#### TASK STATEMENT
Go to the line in the entries below that holds "[583,42,766,53] Fun.SunUI.Templates::0.0.1 ->" and repeat exactly from there through the line that holds "[443,219,491,230] // Avanolia", inclusive.

#### PROVIDED DATA
Content starts

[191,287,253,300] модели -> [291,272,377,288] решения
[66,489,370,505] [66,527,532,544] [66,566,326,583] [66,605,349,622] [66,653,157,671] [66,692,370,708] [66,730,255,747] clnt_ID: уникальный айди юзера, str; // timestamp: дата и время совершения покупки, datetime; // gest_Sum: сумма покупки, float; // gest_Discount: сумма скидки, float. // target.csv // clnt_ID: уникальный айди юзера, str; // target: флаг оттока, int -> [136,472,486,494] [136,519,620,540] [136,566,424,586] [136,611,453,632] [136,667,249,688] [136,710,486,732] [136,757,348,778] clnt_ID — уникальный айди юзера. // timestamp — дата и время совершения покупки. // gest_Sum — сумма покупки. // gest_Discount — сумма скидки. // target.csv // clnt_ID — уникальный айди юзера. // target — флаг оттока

Content ends
Content starts

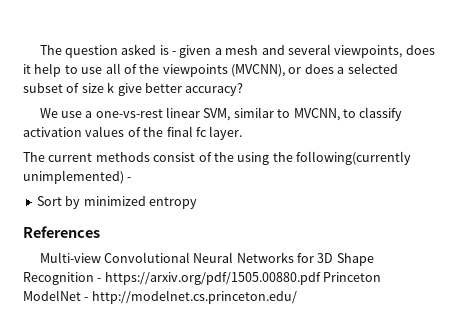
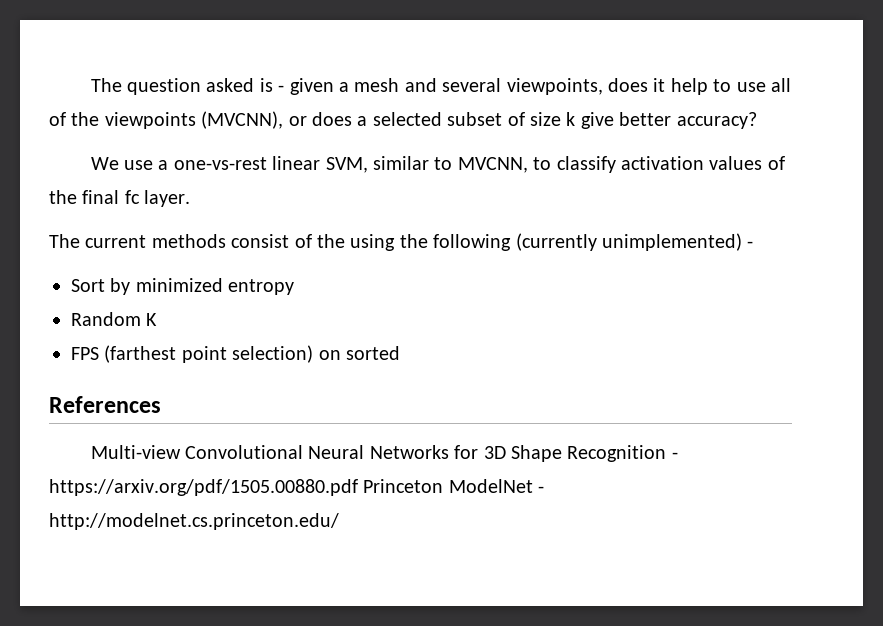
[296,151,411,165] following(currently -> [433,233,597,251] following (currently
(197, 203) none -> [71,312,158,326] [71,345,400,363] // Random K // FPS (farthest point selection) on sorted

Content ends
Content starts

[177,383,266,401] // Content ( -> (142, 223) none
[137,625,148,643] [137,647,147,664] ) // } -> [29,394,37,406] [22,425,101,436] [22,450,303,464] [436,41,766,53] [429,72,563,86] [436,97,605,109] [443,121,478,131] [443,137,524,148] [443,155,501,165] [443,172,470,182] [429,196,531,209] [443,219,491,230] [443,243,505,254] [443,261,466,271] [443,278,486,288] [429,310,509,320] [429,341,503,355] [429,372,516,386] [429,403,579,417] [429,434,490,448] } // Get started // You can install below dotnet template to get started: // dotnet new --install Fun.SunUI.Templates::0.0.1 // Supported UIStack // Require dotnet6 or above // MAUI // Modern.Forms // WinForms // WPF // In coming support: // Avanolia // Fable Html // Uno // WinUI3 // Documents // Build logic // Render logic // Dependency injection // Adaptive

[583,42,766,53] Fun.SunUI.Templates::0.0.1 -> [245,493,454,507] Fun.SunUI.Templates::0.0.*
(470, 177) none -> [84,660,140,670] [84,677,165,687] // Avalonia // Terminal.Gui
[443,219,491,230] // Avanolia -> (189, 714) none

Content ends

#### SOLUTION FOR THIS TASK
[583,42,766,53] Fun.SunUI.Templates::0.0.1 -> [245,493,454,507] Fun.SunUI.Templates::0.0.*
(470, 177) none -> [84,660,140,670] [84,677,165,687] // Avalonia // Terminal.Gui
[443,219,491,230] // Avanolia -> (189, 714) none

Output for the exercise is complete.